(Task instructions):
Extract from the entries below, exactly as given, only the lines from the line containing "2013 | Mean: 21.363 -> 21.362" to the line containing "TOTAL | Third quartile updated Net: 95 -> 102", both lines included.

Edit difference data
========================

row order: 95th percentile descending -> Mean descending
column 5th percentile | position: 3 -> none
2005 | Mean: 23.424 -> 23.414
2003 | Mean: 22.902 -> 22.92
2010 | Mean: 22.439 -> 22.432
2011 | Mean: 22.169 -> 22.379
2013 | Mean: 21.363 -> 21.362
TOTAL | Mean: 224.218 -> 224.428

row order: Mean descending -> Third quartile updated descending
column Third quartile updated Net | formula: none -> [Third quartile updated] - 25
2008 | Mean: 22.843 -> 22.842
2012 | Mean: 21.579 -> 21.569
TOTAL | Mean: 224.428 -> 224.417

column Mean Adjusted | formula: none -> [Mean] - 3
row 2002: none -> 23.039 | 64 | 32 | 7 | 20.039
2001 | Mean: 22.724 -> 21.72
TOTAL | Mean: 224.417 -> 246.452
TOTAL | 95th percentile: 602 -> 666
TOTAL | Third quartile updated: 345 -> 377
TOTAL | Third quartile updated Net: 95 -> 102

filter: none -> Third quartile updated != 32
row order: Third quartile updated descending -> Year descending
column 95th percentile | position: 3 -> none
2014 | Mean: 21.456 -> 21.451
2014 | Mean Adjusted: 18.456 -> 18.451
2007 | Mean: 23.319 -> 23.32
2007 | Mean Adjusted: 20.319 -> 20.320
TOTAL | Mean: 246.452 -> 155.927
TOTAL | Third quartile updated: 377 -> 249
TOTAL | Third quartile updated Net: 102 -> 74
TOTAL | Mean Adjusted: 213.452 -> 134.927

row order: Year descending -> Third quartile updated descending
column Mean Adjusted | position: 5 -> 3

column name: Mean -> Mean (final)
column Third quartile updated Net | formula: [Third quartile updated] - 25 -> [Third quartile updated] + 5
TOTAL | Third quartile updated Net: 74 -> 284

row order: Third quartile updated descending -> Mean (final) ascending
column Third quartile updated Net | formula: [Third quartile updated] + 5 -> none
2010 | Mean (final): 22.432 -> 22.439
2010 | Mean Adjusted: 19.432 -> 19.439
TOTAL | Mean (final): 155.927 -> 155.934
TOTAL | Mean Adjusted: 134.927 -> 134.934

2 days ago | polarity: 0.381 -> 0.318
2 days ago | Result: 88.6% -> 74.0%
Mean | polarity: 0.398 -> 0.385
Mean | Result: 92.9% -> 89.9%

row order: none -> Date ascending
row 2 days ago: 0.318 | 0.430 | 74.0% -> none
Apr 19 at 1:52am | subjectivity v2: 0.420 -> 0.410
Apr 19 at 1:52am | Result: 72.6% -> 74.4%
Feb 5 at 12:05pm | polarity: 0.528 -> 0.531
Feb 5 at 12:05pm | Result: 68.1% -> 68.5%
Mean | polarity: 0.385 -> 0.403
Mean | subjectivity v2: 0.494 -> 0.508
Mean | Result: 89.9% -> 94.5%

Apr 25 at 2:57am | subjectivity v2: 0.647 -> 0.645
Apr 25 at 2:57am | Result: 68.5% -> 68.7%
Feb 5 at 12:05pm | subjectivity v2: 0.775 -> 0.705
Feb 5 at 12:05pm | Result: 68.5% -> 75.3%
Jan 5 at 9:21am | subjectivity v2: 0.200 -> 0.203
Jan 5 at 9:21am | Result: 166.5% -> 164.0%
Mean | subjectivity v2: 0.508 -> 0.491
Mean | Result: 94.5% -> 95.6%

========================

(Task solution):
2013 | Mean: 21.363 -> 21.362
TOTAL | Mean: 224.218 -> 224.428

row order: Mean descending -> Third quartile updated descending
column Third quartile updated Net | formula: none -> [Third quartile updated] - 25
2008 | Mean: 22.843 -> 22.842
2012 | Mean: 21.579 -> 21.569
TOTAL | Mean: 224.428 -> 224.417

column Mean Adjusted | formula: none -> [Mean] - 3
row 2002: none -> 23.039 | 64 | 32 | 7 | 20.039
2001 | Mean: 22.724 -> 21.72
TOTAL | Mean: 224.417 -> 246.452
TOTAL | 95th percentile: 602 -> 666
TOTAL | Third quartile updated: 345 -> 377
TOTAL | Third quartile updated Net: 95 -> 102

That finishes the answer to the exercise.